The Catacombs were quite interesting. I had not noticed the entrance yesterday, it was to the side of the Cimitiere in the corner.

It was probably open when I was there yesterday, perhaps hidden by wedding guests, no matter. Only €3 entry. Inside are corridors with “mummies” hanging on the walls and lying on shelves. Most were in an advanced state of decay, they were not really mummies at all, but skeletons in clothes. They were mainly 19th century, but one was dated 1695, and a 2 year old girl, well preserved, died in 1920. I eavesdropped on a tour guide. Apparently if you expressed a wish to be mummified, and your family could pay, you got to be left in 2 rooms for a year each, essentially while nature took its course. Then the family could dress what was left in finery, pay a yearly fee and visit them. Change the clothes every few years until nobody was left to take an interest. No photos allowed, unfortunately.

Back to the Royal Palace, but first, my favourite cafe near the Palace for a quick couple and some phone calls, email etc.

At one stage I was waiting for a car to pass me before crossing the street.  She stopped and waved me across with a brilliant smile. That made up for the odd surly waiter and imperious Carabinieri. I think they are jaded by contact with tourists like me. I was learning that busy traffic on the main thoroughfares did not respect pedestrians so much after all. You have to edge out, allow a couple of cars to go by, then force the issue, behave as if you are fully prepared to die in your quest to cross the road on a pedestrian crossing. Don’t try this in Paris.

Anne mentioned that she had found a webcam showing the entrance to the Cathedral. It wasn’t far away, so I headed back there and called Anne. We established that she could definitely see me, 40 seconds late. I could not locate the camera.

The next access to the Cathedral roof was not for 25 minutes, so I returned to the Royal Palace and selected the €8.50 option to see the interior. The interior was definitely worth seeing, especially the 900 year old Palatine Chapel.

Then back to the Cathedral to climb to the roof.

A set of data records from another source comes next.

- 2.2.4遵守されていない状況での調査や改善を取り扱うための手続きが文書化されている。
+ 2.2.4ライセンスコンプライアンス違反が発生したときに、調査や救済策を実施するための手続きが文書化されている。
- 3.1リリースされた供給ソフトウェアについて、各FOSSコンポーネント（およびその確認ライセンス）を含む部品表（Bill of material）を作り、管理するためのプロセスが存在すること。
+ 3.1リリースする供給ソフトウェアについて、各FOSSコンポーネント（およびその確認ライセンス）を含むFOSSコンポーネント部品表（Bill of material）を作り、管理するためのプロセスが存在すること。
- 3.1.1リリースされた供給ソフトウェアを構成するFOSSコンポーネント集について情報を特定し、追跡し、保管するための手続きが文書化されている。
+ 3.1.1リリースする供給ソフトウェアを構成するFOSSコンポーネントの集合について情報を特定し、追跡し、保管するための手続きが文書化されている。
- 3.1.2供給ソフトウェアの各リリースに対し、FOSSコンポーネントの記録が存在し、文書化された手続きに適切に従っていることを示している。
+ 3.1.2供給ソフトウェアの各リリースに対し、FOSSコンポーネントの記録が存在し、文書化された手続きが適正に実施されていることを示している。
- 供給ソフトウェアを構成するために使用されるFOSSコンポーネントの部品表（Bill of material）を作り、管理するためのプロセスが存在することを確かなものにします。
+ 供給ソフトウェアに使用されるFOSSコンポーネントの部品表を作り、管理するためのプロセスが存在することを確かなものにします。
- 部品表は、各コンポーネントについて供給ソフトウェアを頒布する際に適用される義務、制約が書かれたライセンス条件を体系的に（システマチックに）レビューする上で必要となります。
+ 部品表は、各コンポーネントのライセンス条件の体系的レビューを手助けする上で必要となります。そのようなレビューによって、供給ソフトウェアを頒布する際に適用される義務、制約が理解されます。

After that I walked most of the length of Via Maqueda, saw a couple of interesting buildings.

And visited the Theatre to buy a concert ticket.

Then I had less than 2 hours to find dinner and be at the Theatre 30 minutes before the start of the concert.

 Dinner was in a lane adjacent to the Theatre. Spruiker outside showed me the menu. Why not, the food looked great. It was just getting dark and the lights were going on, but it was really a little early to be dining.

This Bruschetta cost less than $4.
The buffet was my second course.

I didn’t photograph the main course. The whole grilled fish on my plate looked distinctly unhappy, but tasted as if he had been swimming that afternoon.

I headed around the corner to change into my concert going clothes and was seated shortly after 8pm. The concert was Shostakovich’s Symphony #7, “Leningrad”. I don’t know a lot about classical music, and I had never heard this, but the concert hall was crowded and the orchestra played very well.

I woke up in time to contribute to the rapturous applause. Bravo!
Out on Via Maqueda quite a crowd had built up by 10pm.
There seemed to be nett movement in the southerly direction.

One of the temporary stalls along the street said Sangria. When I asked, it turned out that it was an artisanal gelati makers festival, and it was sangria flavoured gelato. They gave me a taste. It was good, can I buy a bucket of this? No, you need a coupon. It all seemed too hard, so I bought a gelato from a store that obviously needed my business tonight.